NO AFFILIATE (AS DEFINED IN RULE 144 UNDER THE SECURITIES ACT) OF THE COMPANY OR PERSON THAT HAS BEEN AN AFFILIATE (AS DEFINED IN RULE 144 UNDER THE SECURITIES ACT) OF THE COMPANY DURING THE IMMEDIATELY PRECEDING NINETY DAYS MAY PURCHASE, OTHERWISE ACQUIRE OR HOLD THIS NOTE OR A BENEFICIAL INTEREST HEREIN.

[Include the following legend for Global Notes only (theGlobal Notes Legend):]

THIS NOTE IS A GLOBAL NOTE WITHIN THE MEANING OF THE INDENTURE HEREINAFTER REFERRED TO AND IS REGISTERED IN THE NAME OF THE DEPOSITARY OR A NOMINEE OF THE DEPOSITARY, WHICH MAY BE TREATED BY THE COMPANY, THE TRUSTEE AND ANY AGENT THEREOF AS OWNER AND HOLDER OF THIS NOTE FOR ALL PURPOSES.

UNLESS THIS CERTIFICATE IS PRESENTED BY AN AUTHORIZED REPRESENTATIVE OF THE DEPOSITORY TRUST COMPANY TO THE COMPANY OR ITS AGENT FOR REGISTRATION OF TRANSFER, EXCHANGE OR PAYMENT, AND ANY CERTIFICATE ISSUED IS REGISTERED IN THE NAME OF CEDE & CO. OR IN SUCH OTHER NAME AS IS REQUESTED BY AN AUTHORIZED REPRESENTATIVE OF THE DEPOSITORY TRUST COMPANY (AND ANY PAYMENT HEREON IS MADE TO CEDE & CO. OR TO SUCH OTHER ENTITY AS IS REQUESTED BY AN AUTHORIZED REPRESENTATIVE OF THE DEPOSITORY TRUST COMPANY), ANY TRANSFER, PLEDGE OR OTHER USE HEREOF FOR VALUE OR OTHERWISE BY OR TO ANY PERSON IS WRONGFUL SINCE THE REGISTERED OWNER HEREOF, CEDE & CO., HAS AN INTEREST HEREIN.

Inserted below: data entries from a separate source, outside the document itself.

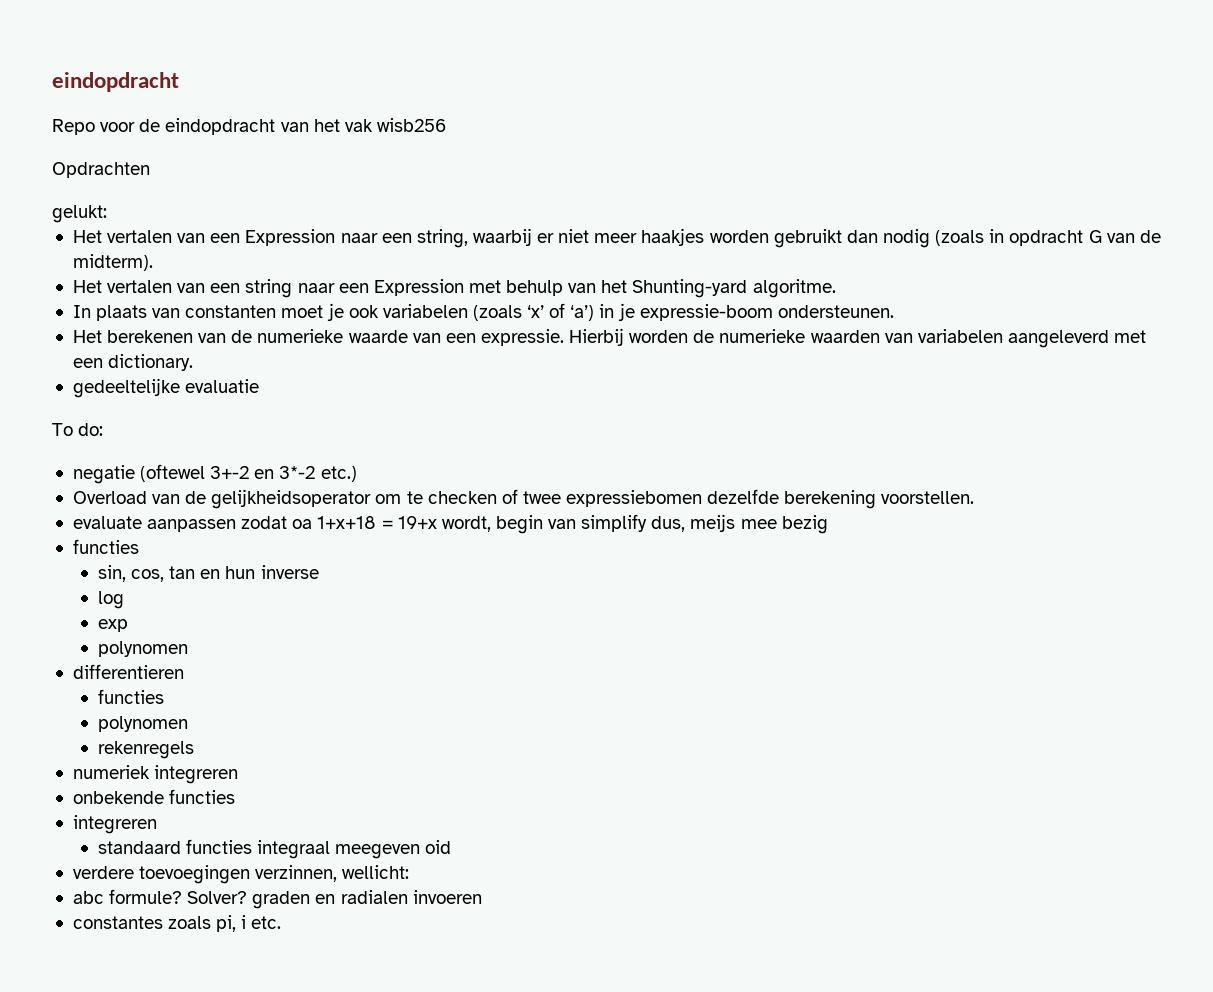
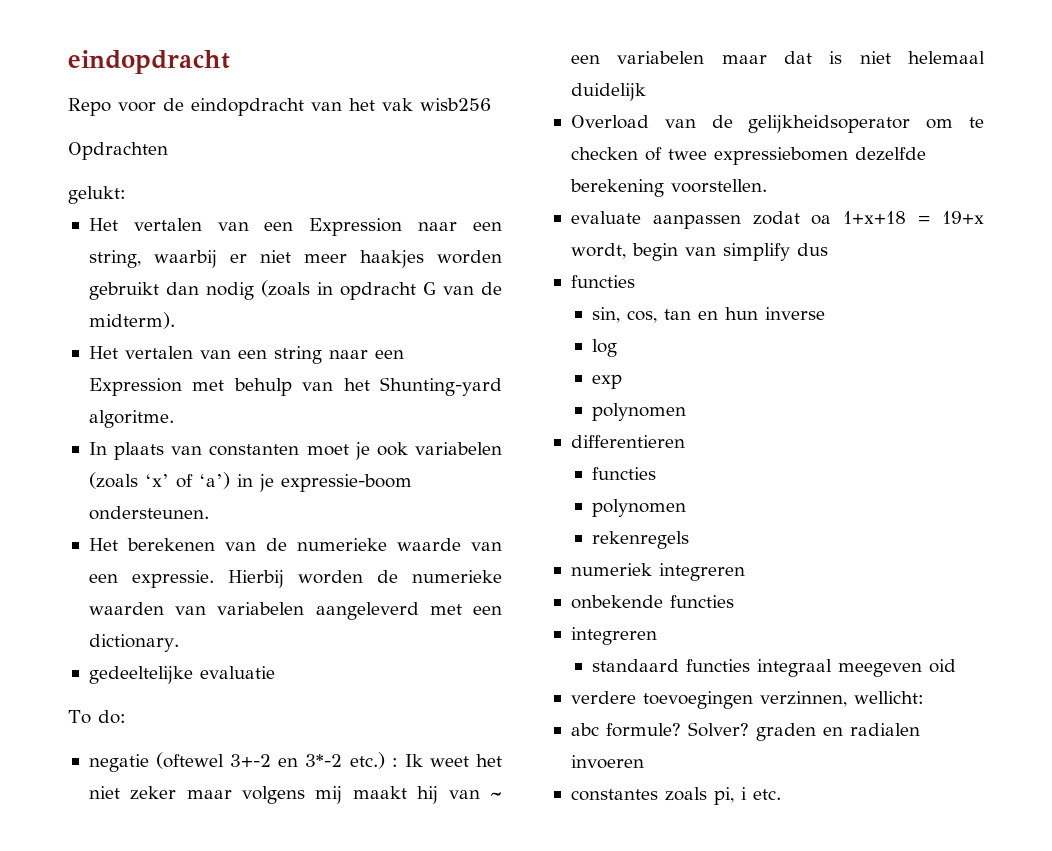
(357, 474) none -> [391,754,502,767] [88,786,502,804] [570,51,985,64] [570,83,646,101] : Ik weet het niet zeker maar volgens mij maakt hij van ~ een variabelen maar dat is niet helemaal duidelijk
[651,514,828,534] dus, meijs mee bezig -> [796,243,828,256] dus

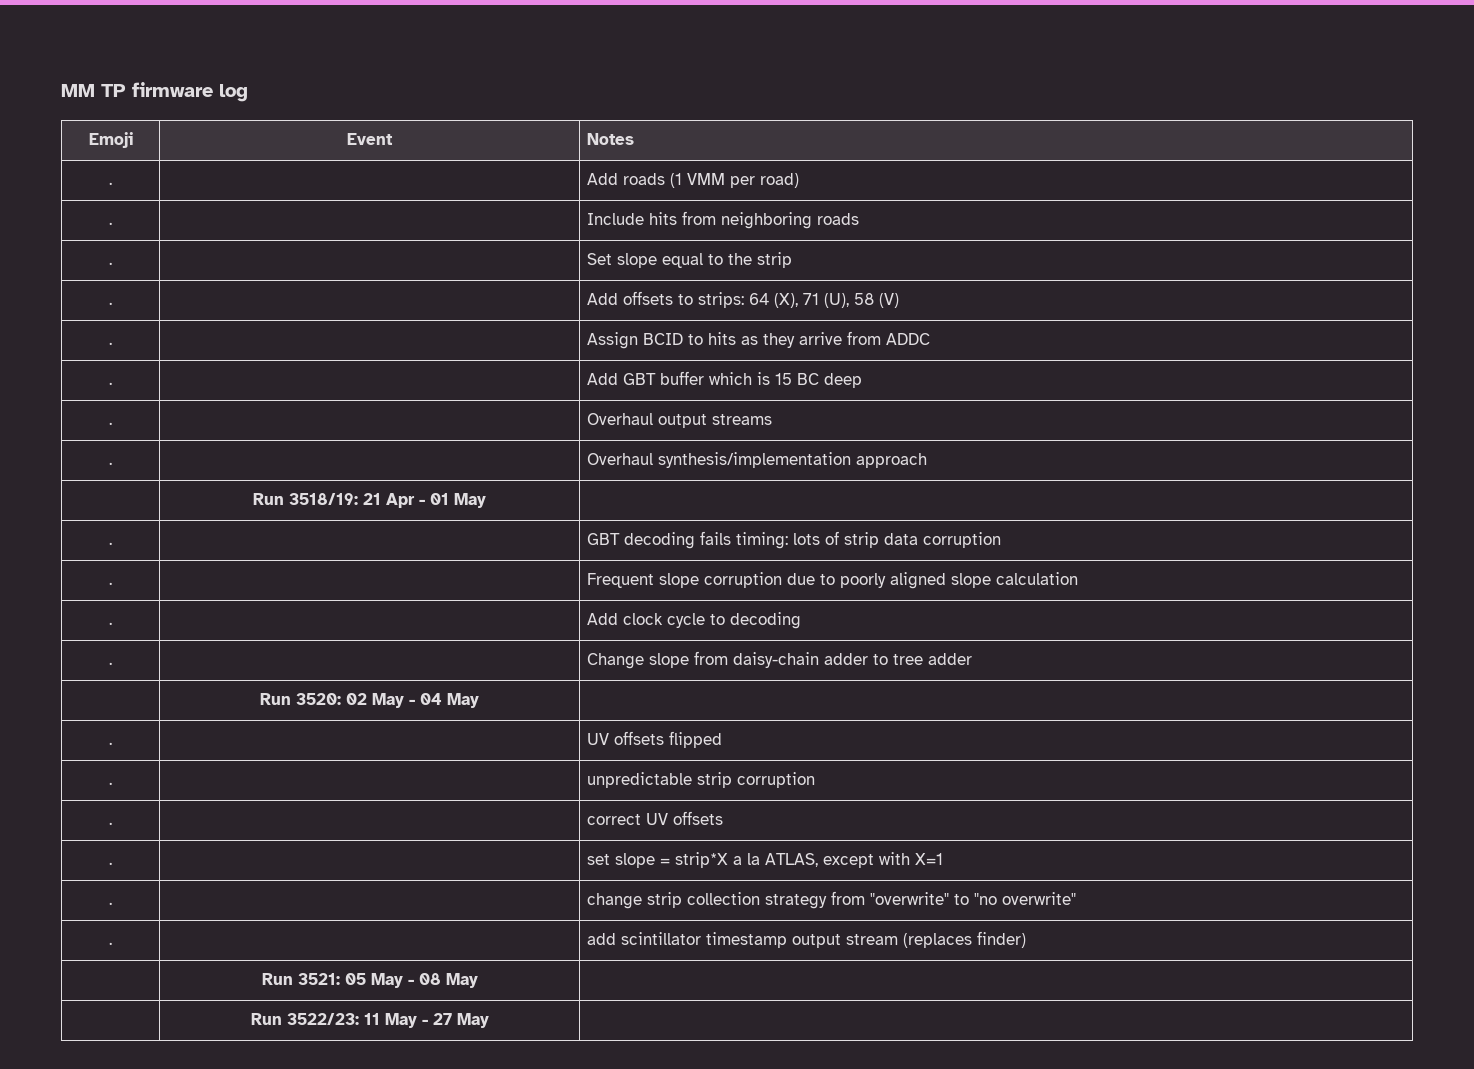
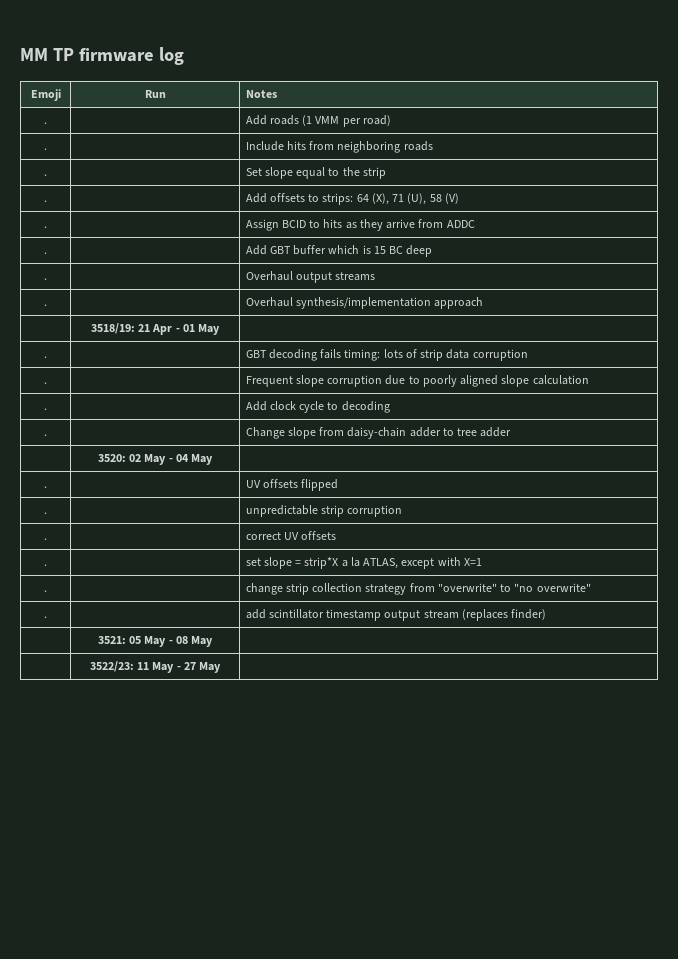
[347,133,393,145] Event -> [144,90,166,98] Run
[253,493,284,505] Run -> (484, 303) none
[260,693,291,705] Run -> (512, 432) none
[261,973,293,985] Run -> (547, 614) none
[250,1013,282,1025] Run -> (214, 641) none

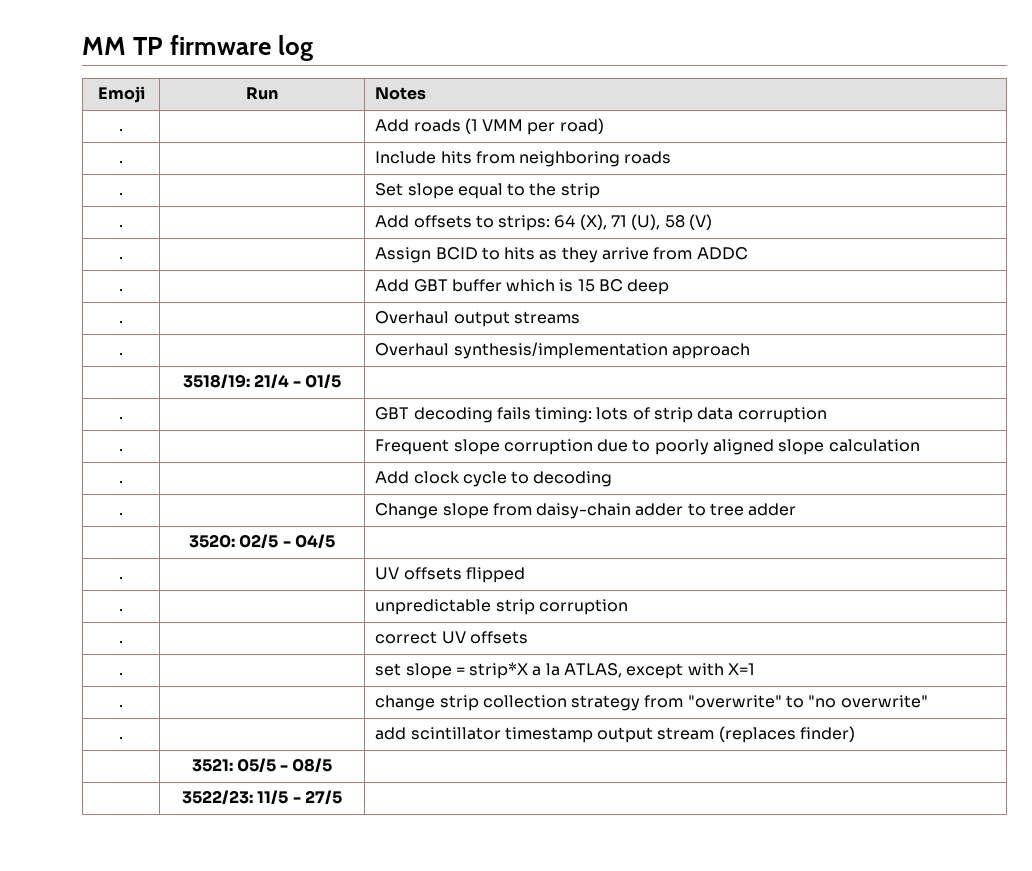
[138,324,221,335] 21 Apr - 01 May -> [253,374,342,388] 21/4 - 01/5
[129,454,214,465] 02 May - 04 May -> [239,534,335,548] 02/5 - 04/5
[129,636,214,647] [89,661,222,673] 05 May - 08 May | // | 3522/23: 11 May - 27 May -> [236,758,333,772] [182,790,342,804] 05/5 - 08/5 | // | 3522/23: 11/5 - 27/5

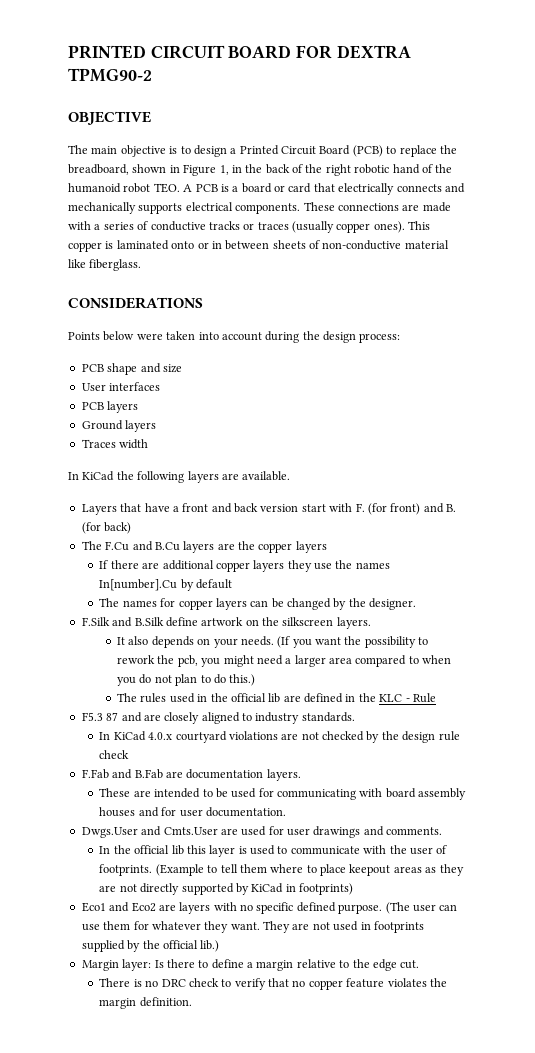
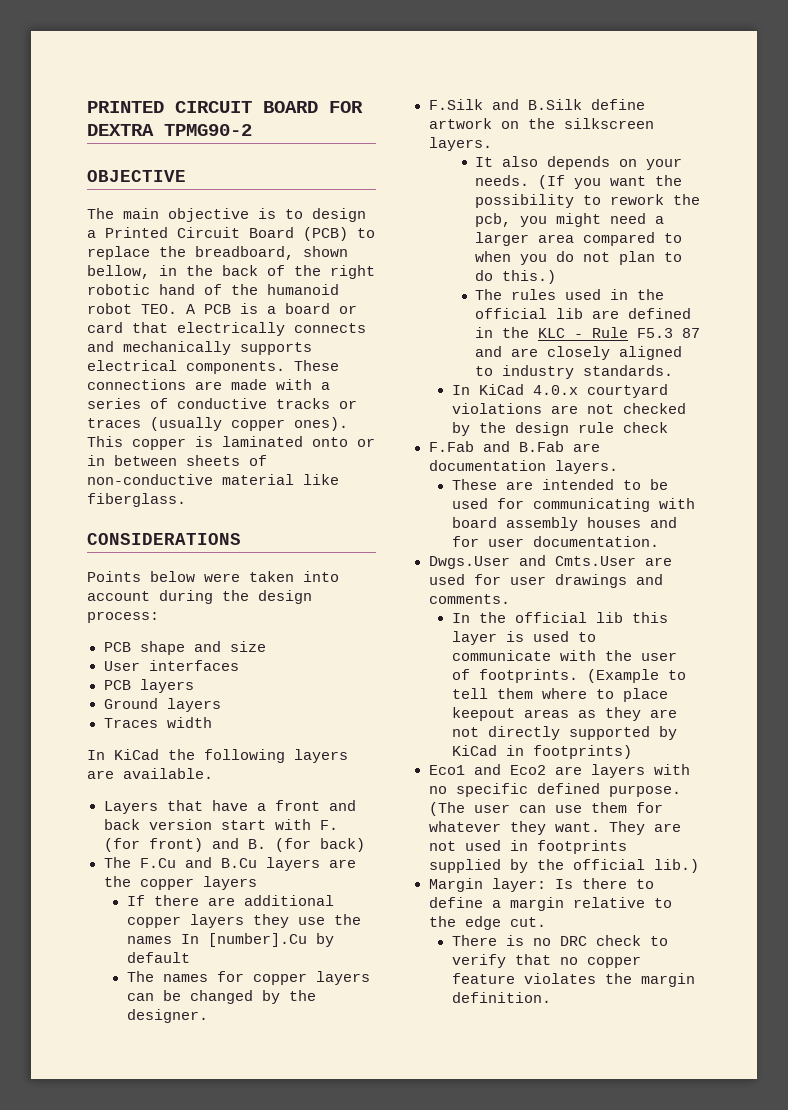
[169,164,229,176] in Figure 1, -> [87,265,150,279] bellow,
[99,579,178,591] In[number].Cu -> [180,933,307,947] In [number].Cu
(436, 698) // -> (629, 332) none

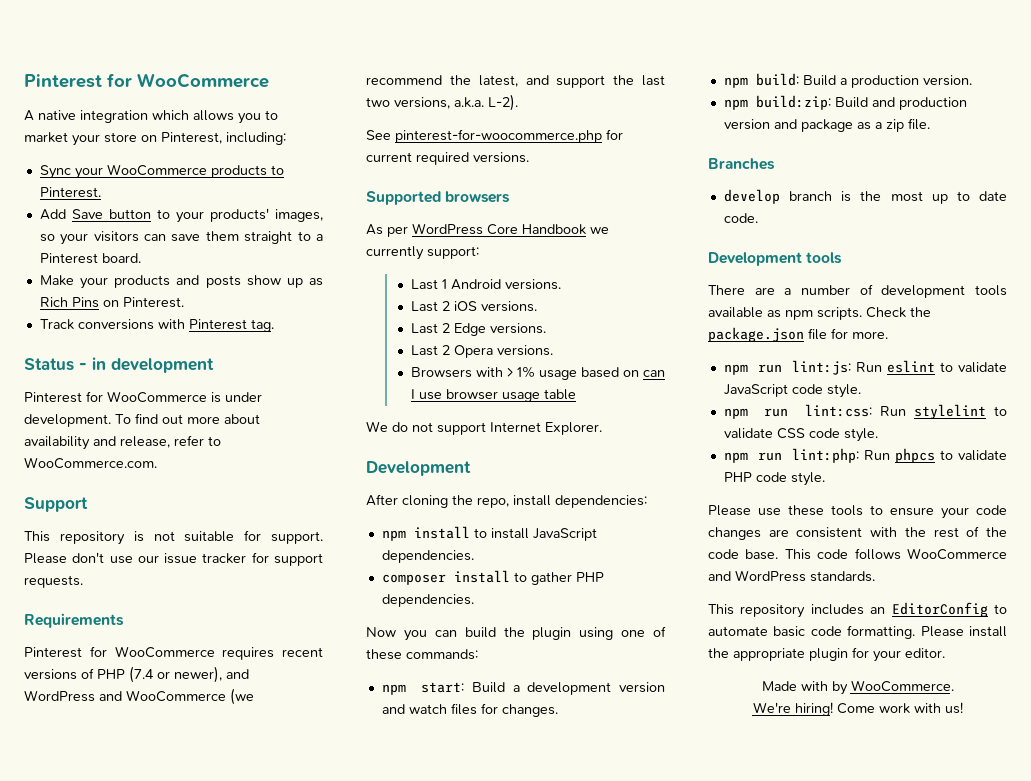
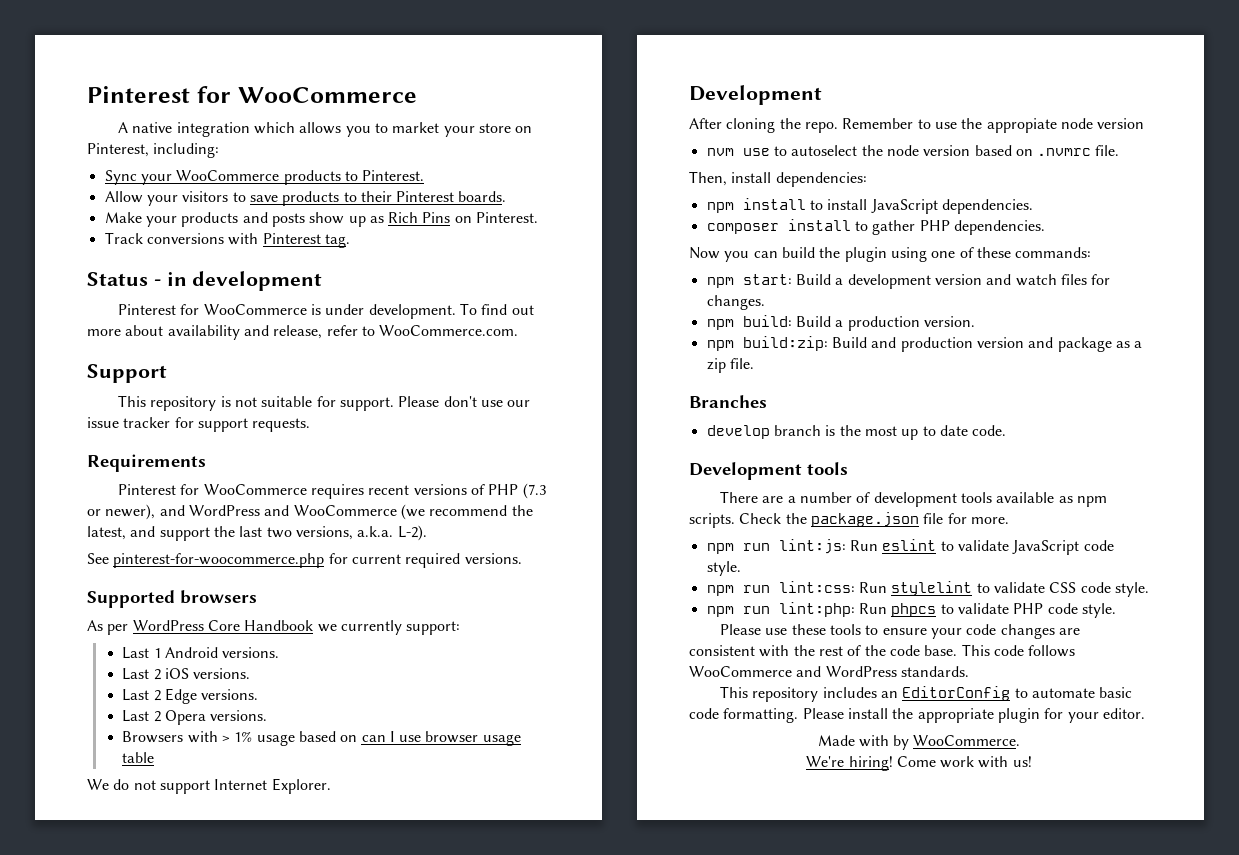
[39,208,323,223] [39,231,323,245] [39,253,141,264] Add Save button to your products' images, so your visitors can save them straight to a Pinterest board. -> [104,191,507,206] Allow your visitors to save products to their Pinterest boards.
[129,666,154,683] (7.4 -> [522,483,546,499] (7.3
[477,497,509,508] repo, -> [804,118,1145,133] [706,145,1120,156] [689,171,727,186] repo. Remember to use the appropiate node version // nvm use to autoselect the node version based on .nvmrc file. // Then,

TRANSFERS OF THIS GLOBAL NOTE SHALL BE LIMITED TO TRANSFERS TO NOMINEES OF THE DEPOSITORY TRUST COMPANY, OR TO A SUCCESSOR THEREOF OR SUCH SUCCESSOR’S NOMINEE AND TRANSFERS OF PORTIONS OF THIS GLOBAL NOTE SHALL BE LIMITED TO TRANSFERS MADE IN ACCORDANCE WITH THE RESTRICTIONS SET FORTH IN ARTICLE TWO OF THE INDENTURE REFERRED TO ON THE REVERSE HEREOF.

[Include the following legend on all Notes that are Restricted Notes (the “Restricted Notes Legend):]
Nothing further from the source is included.